"""
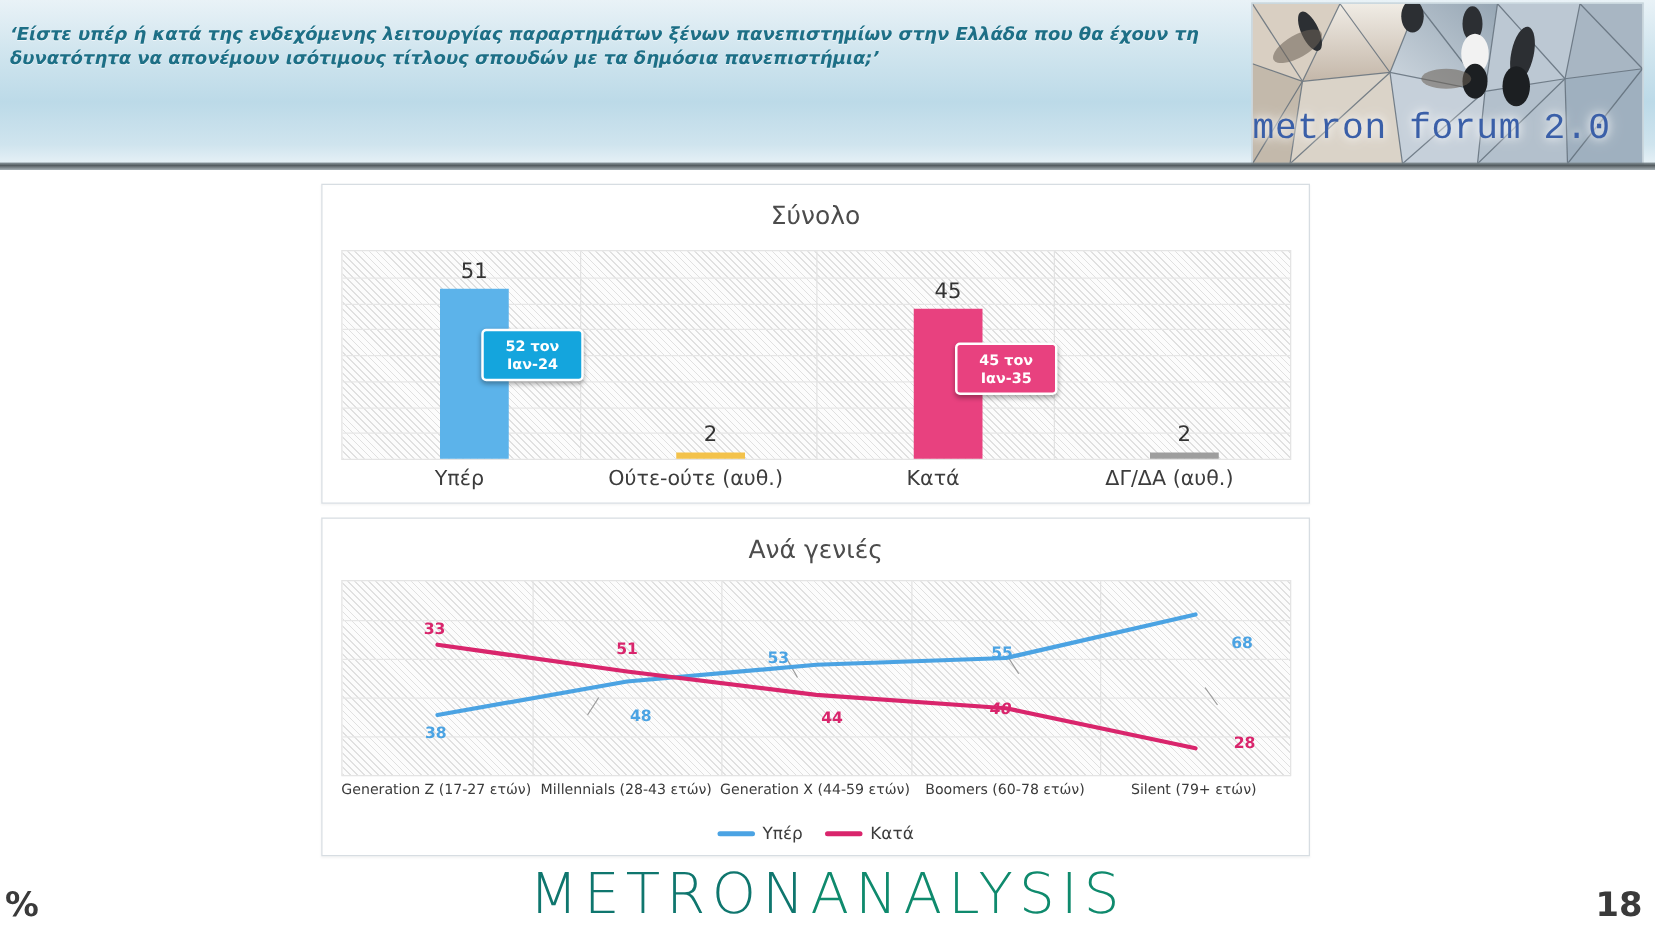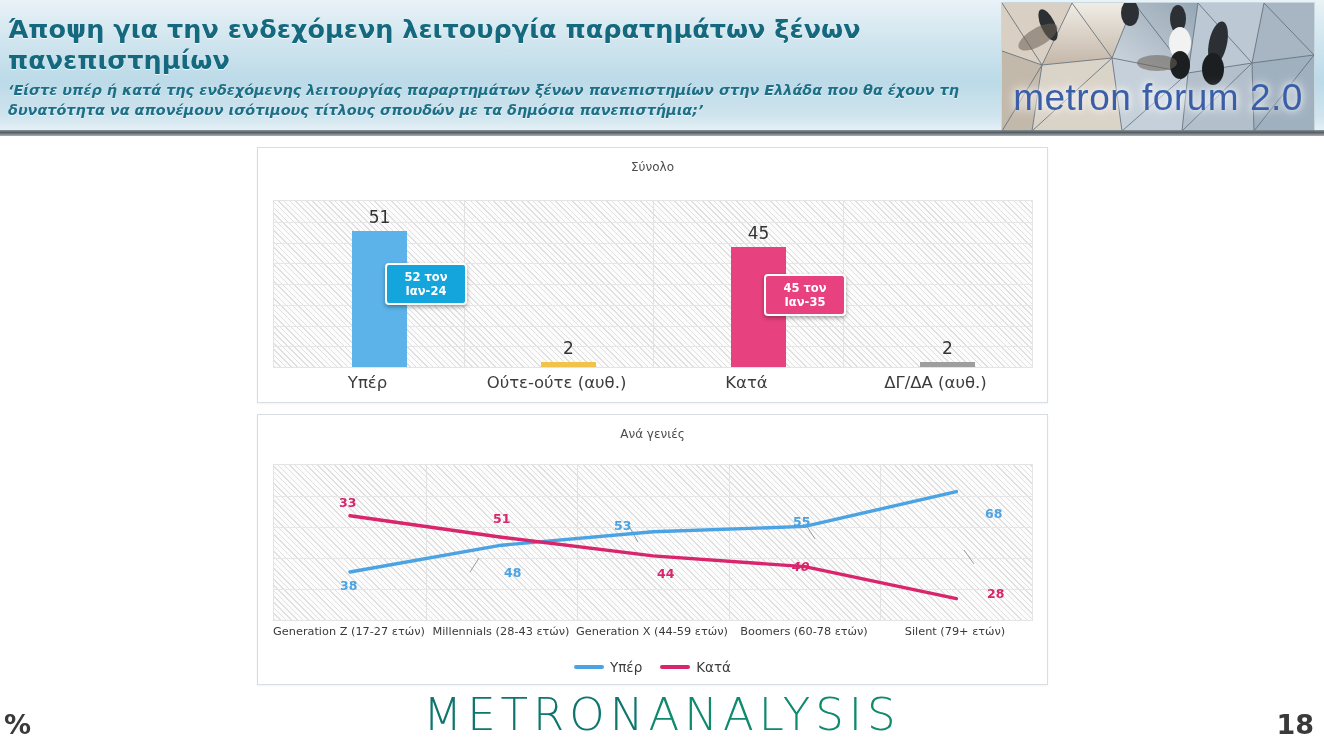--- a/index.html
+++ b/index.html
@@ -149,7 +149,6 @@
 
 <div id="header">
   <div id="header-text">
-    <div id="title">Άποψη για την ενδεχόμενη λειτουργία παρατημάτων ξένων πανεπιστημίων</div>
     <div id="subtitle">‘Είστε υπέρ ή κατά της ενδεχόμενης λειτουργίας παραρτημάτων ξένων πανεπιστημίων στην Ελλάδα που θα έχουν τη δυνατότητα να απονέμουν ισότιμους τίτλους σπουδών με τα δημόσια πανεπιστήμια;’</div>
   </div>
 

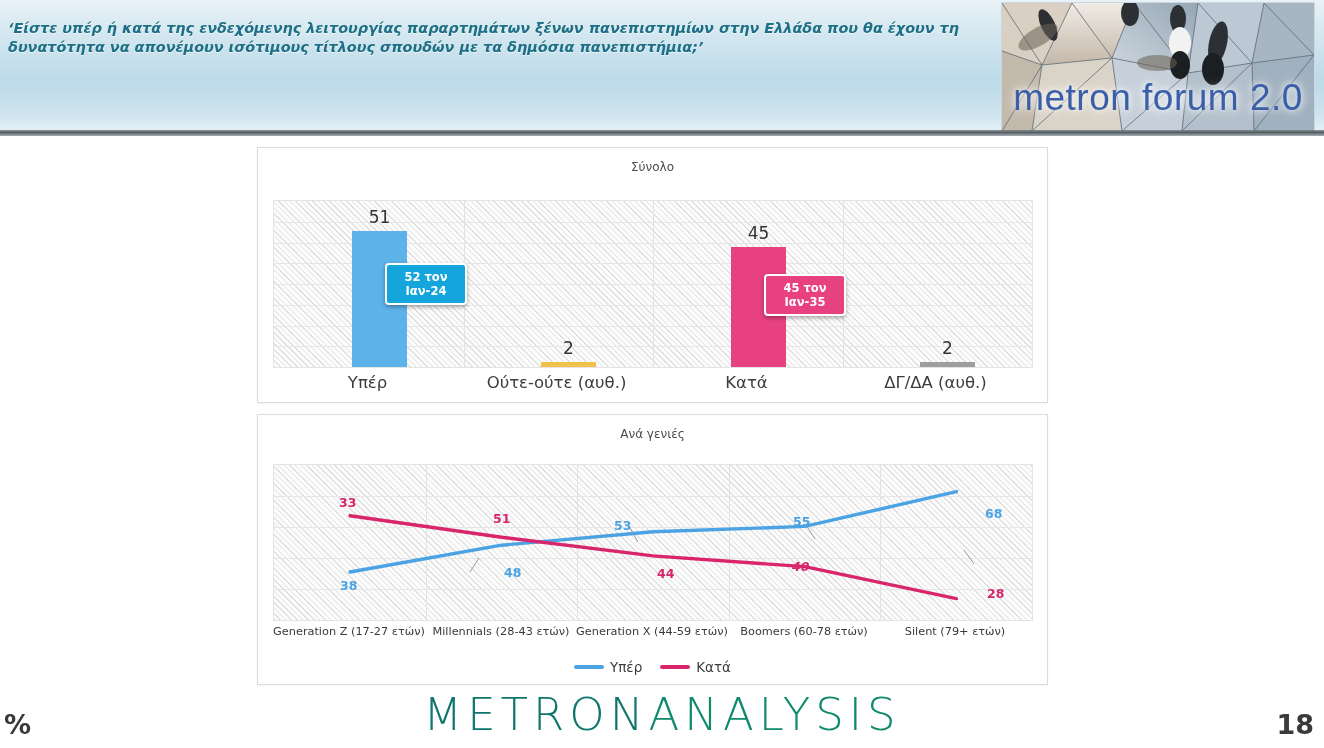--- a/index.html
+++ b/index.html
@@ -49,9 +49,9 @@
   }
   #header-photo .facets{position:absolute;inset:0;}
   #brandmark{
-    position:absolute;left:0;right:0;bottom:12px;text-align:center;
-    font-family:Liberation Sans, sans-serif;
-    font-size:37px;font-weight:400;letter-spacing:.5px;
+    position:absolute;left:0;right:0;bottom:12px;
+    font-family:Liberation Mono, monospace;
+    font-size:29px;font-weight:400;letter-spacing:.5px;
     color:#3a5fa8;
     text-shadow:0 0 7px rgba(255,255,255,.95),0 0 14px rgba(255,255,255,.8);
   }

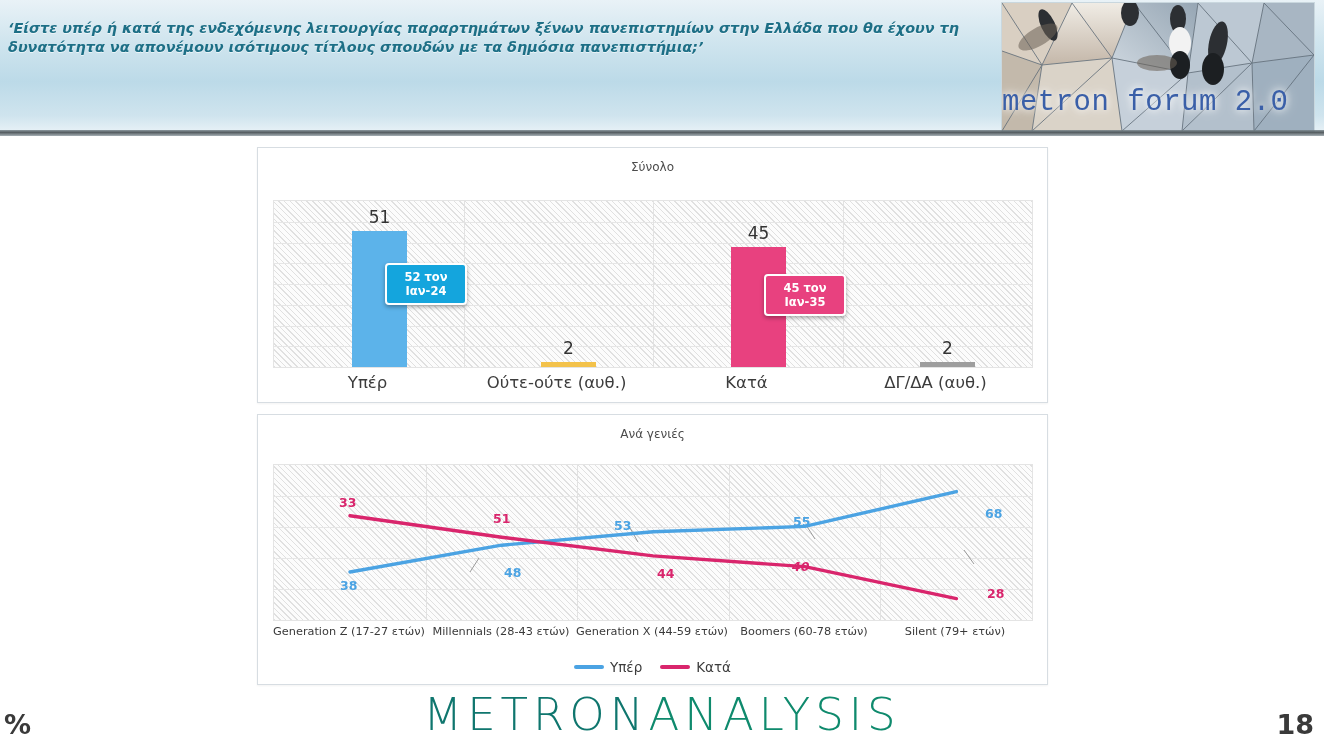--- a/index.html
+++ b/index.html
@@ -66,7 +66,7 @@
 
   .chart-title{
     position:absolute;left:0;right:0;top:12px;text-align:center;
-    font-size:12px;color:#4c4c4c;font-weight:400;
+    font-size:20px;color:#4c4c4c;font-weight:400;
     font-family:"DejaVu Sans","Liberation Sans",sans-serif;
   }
"""
"""
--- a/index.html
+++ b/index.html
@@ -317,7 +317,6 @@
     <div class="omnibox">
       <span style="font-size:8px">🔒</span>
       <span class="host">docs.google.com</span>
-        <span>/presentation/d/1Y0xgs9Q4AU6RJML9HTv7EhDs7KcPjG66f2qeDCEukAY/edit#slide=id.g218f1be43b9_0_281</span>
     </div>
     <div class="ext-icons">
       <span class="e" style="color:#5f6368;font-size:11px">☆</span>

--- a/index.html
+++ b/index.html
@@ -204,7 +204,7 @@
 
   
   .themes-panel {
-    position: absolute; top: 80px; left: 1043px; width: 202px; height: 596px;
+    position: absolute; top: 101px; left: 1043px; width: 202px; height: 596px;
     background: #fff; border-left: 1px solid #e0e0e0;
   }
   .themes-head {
"""
TASK PROMPT -> Ascertain the number of lines in the entries that include the word "spacing", and report only that number.

TASK SOLUTION -> 2